Ao lado da digitalização de processos, estruturas para transações presenciais não precisam ser tão grandes. O cliente pode estar mais perto mesmo em espaços menores. "A COVID nos mostra que serviços integrados e remotos geram bons resultados quanto às operações", frisa o empresário.
SUSTENTABILIDADE
Na pauta das discussões globais há um bom tempo, está a responsabilidade ambiental. Para a indústria automotiva, a pandemia também deve fazer ressurgir produtos que cooperam com o meio ambiente, como por exemplo, peças remanufaturadas, ao passo em que a humanidade adquire com a crise uma perspectiva mais cuidadosa com o mundo, e quando os governos aprendem sobre a chance de motivar essa especificidade da economia.
O percurso da indústria até a eletrificação e os veículos autônomos deve continuar. Fica evidenciado que fabricantes devem ter escolhas mais comprometidas. "A sustentabilidade e a mobilidade mais ecológica não são conceitos importantes apenas entre consumidores, mas também entre os governos. Já as frentes de compartilhamento veiculares esfriaram com a pandemia”, diz Flávio Maia.
Veículos antigos, capacitação online, eletrificação, produtos e serviços ecológicos, veículos de entrega, faça você mesmo (reparos que a própria pessoa faz no carro). “É o momento certo para buscar oportunidades em nichos específicos que vêm ganhando relevância, a fim de catalisar esforços de marketing e demais investimentos", continua Flávio Maia.
GARGALOS
O ramo automotivo para veículos zero quilômetro vive um momento mais delicado, já que a maioria dos brasileiros tem optado pelo seminovo. Problemas com logística, falta de insumos, e a fragilidade do real em relação ao dólar contribuem mais ainda para elevar custos de produção, com reflexo imediato na venda de veículos no mercado brasileiro. Uma outra lição da pandemia: é preciso retomar o caminho.
Rotinas de produção também devem incluir meios para proteger as pessoas, como novos layouts nos espaços de trabalho, distanciamento também em áreas compartilhadas, controle de temperatura e monitoramento do estado de saúde de colaboradores, disponibilização de álcool em gel, com observância de todas as demais orientações das autoridades em saúde.

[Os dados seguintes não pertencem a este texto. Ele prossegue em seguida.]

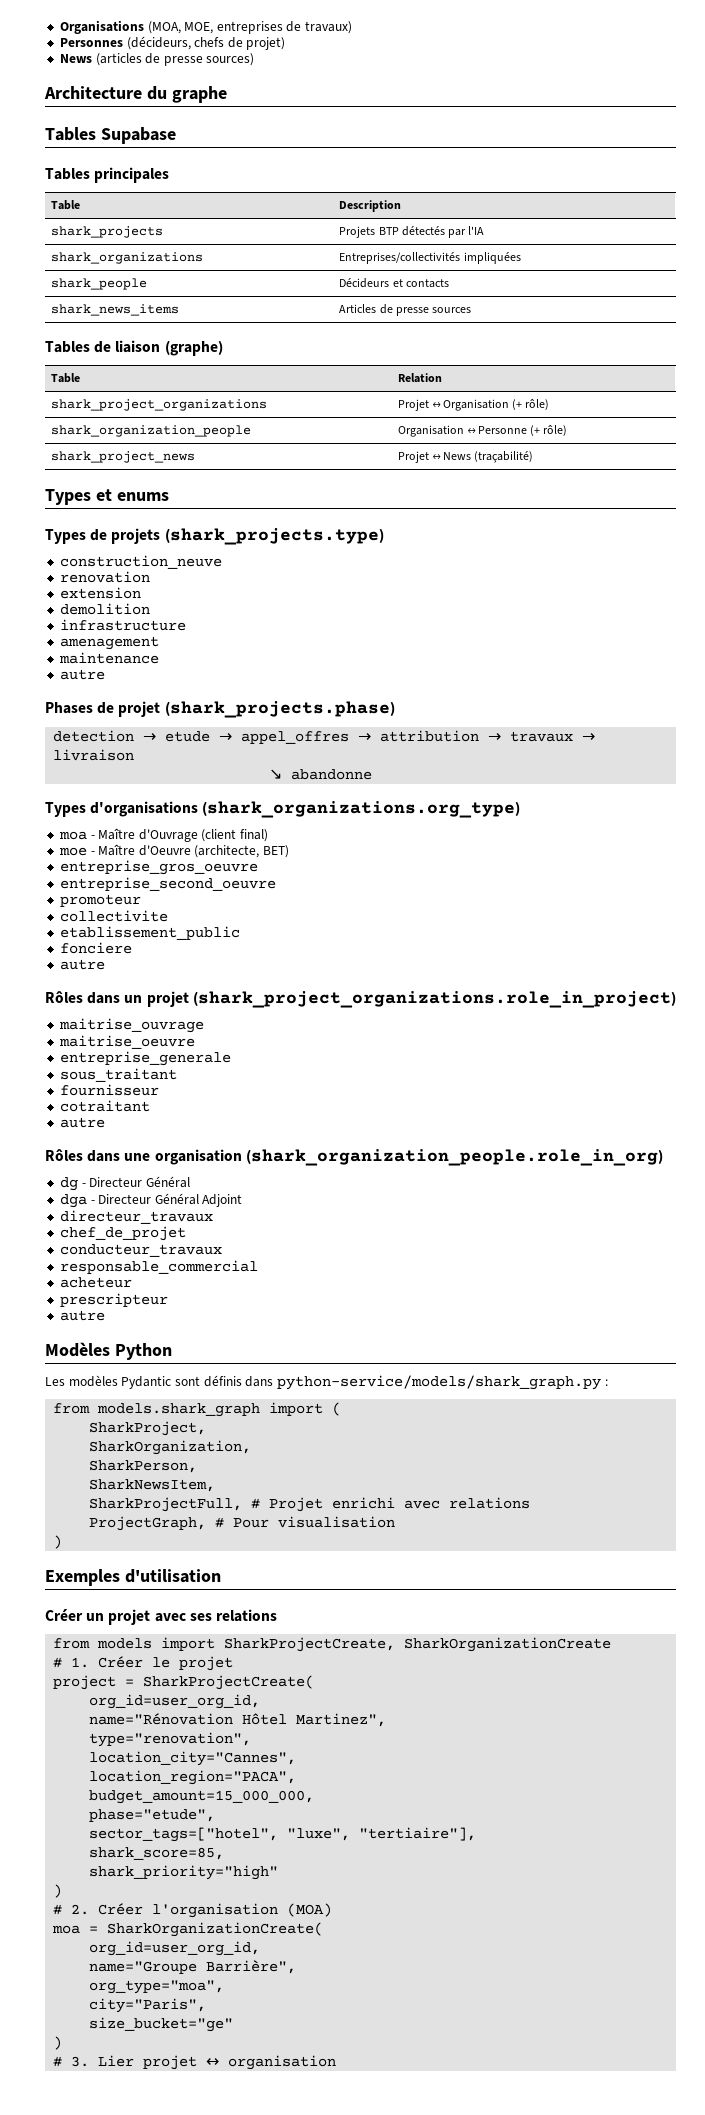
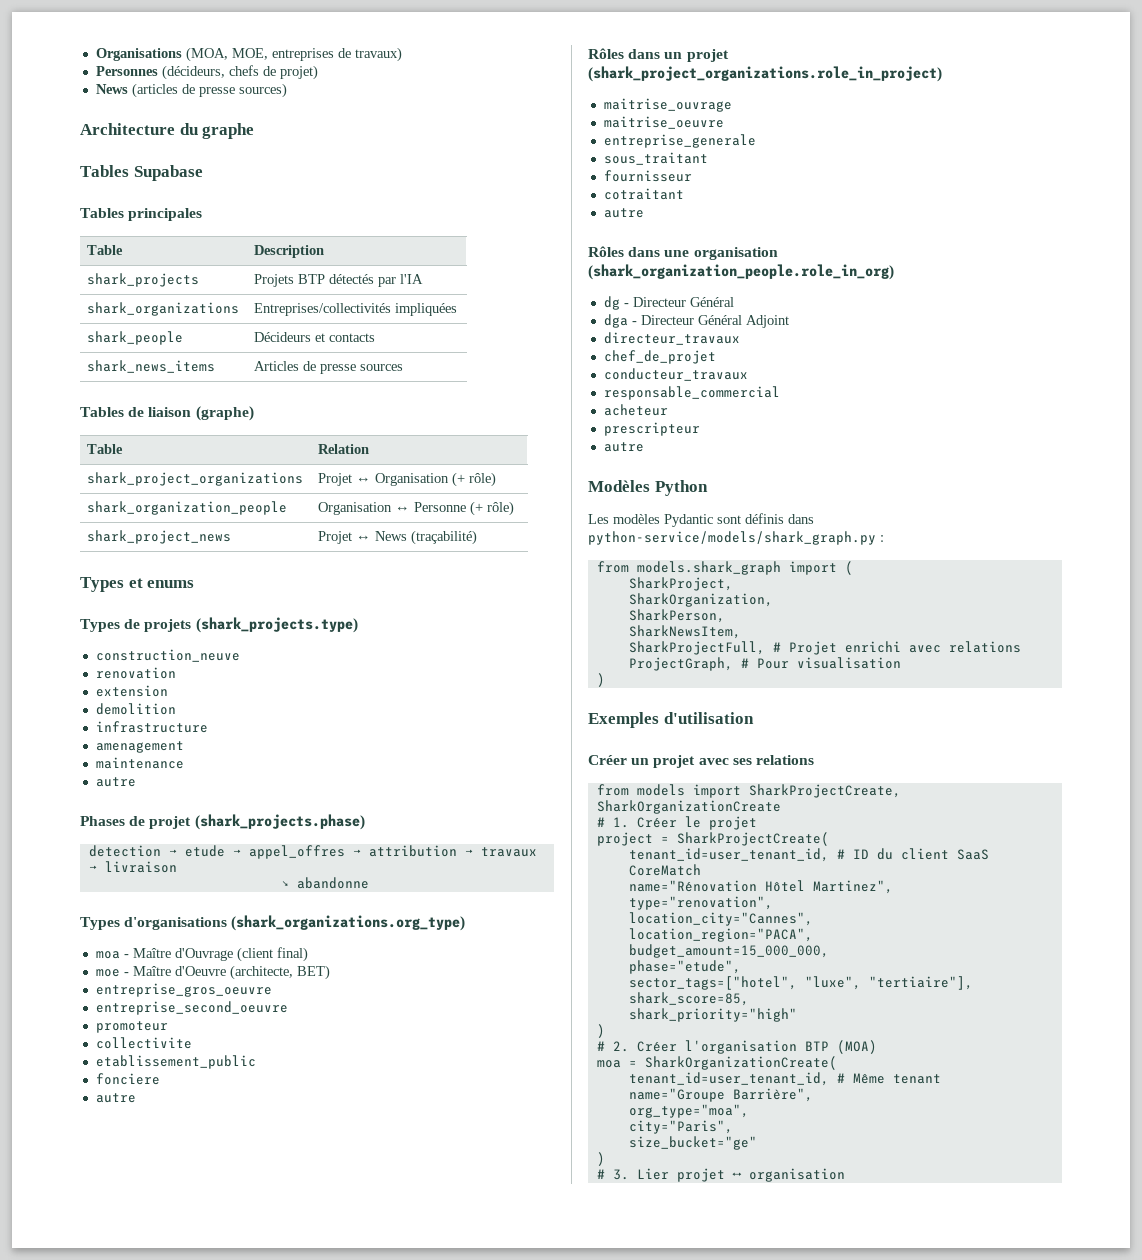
  project = SharkProjectCreate(
- org_id=user_org_id,
+ tenant_id=user_tenant_id, # ID du client SaaS CoreMatch
- # 2. Créer l'organisation (MOA)
+ # 2. Créer l'organisation BTP (MOA)
  moa = SharkOrganizationCreate(
- org_id=user_org_id,
+ tenant_id=user_tenant_id, # Même tenant

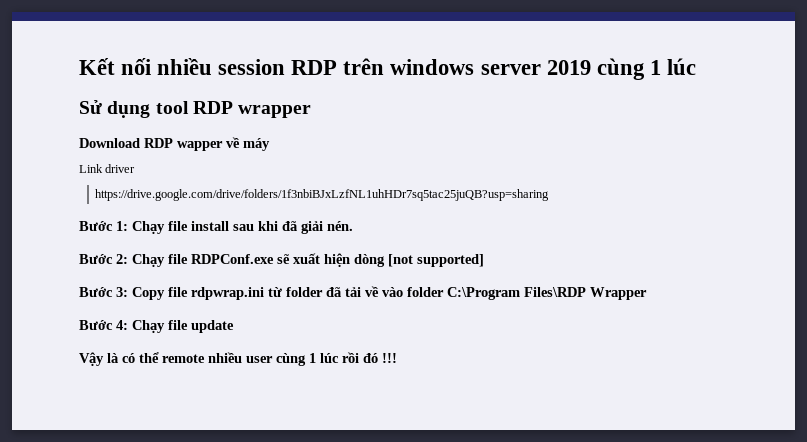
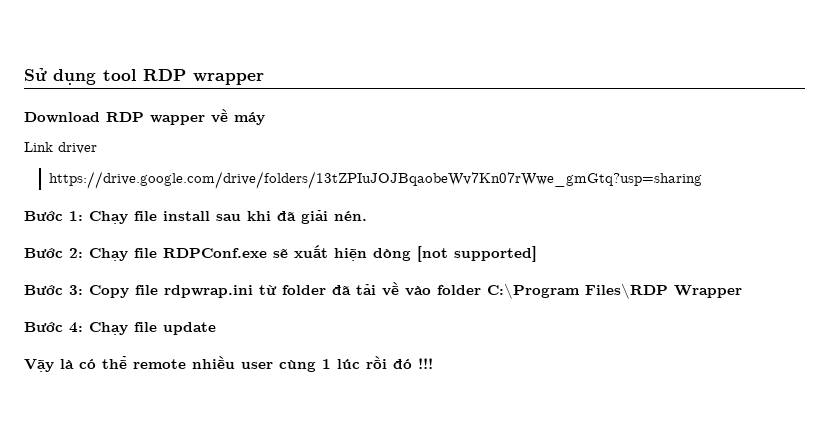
- Kết nối nhiều session RDP trên windows server 2019 cùng 1 lúc
- https://drive.google.com/drive/folders/1f3nbiBJxLzfNL1uhHDr7sq5tac25juQB?usp=sharing
+ https://drive.google.com/drive/folders/13tZPIuJOJBqaobeWv7Kn07rWwe_gmGtq?usp=sharing

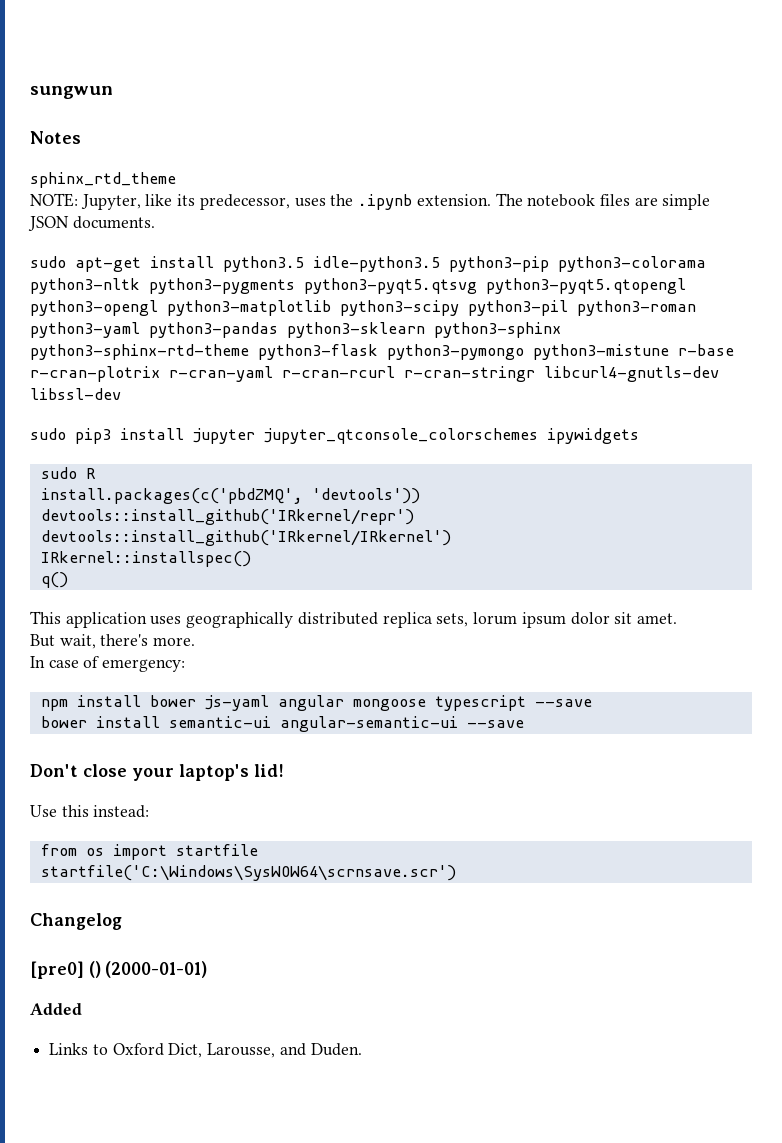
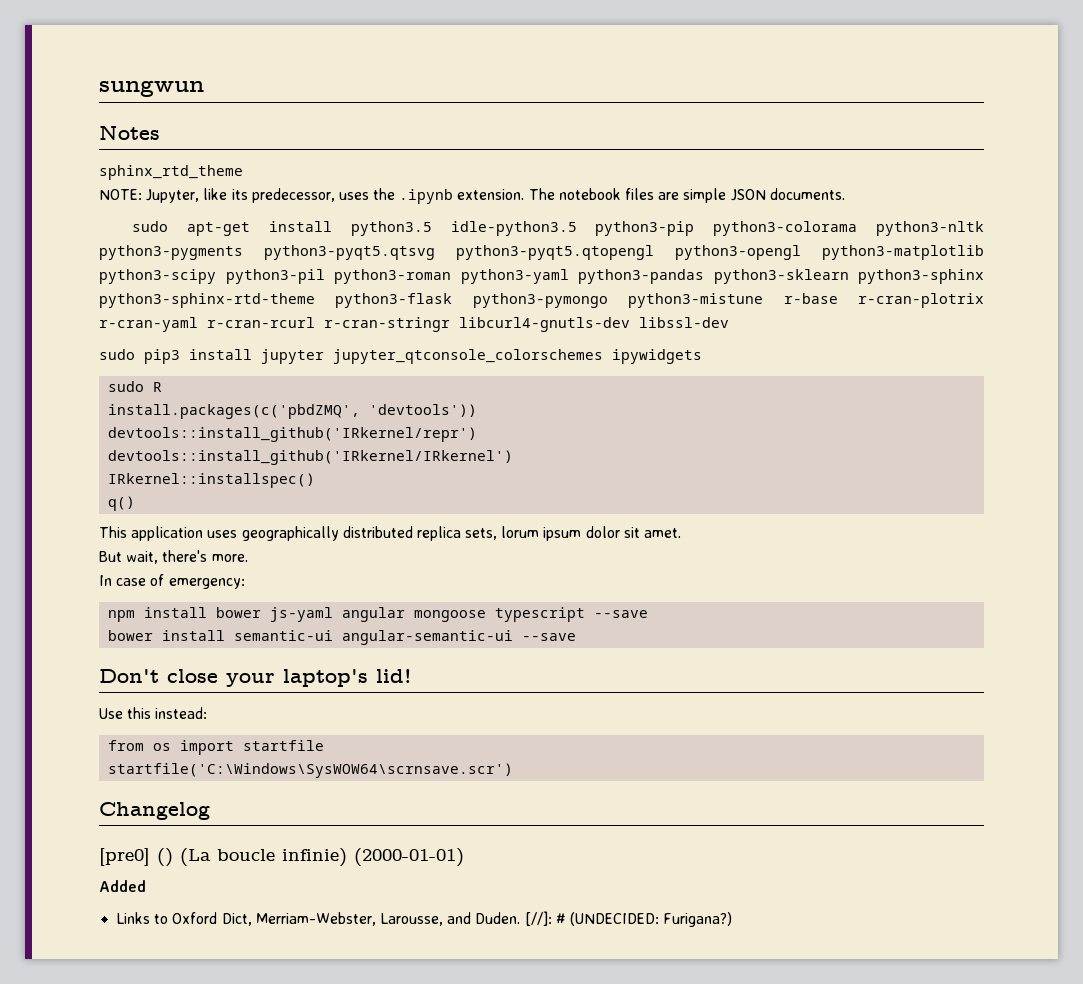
- [pre0] () (2000-01-01)
+ [pre0] () (La boucle infinie) (2000-01-01)
- Links to Oxford Dict, Larousse, and Duden.
+ Links to Oxford Dict, Merriam-Webster, Larousse, and Duden.
+ [//]: # (UNDECIDED: Furigana?)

"Fundamental é ter em mente um percurso para seguir em frente assim que a pandemia comece a esmorecer, ou que as regras da quarentena sejam aos poucos flexibilizadas. Conceber um planejamento em conjunto para voltar aos patamares anteriores. O que vai acontecer depois da COVID será reflexo das nossas atitudes de agora", conclui Flávio Maia.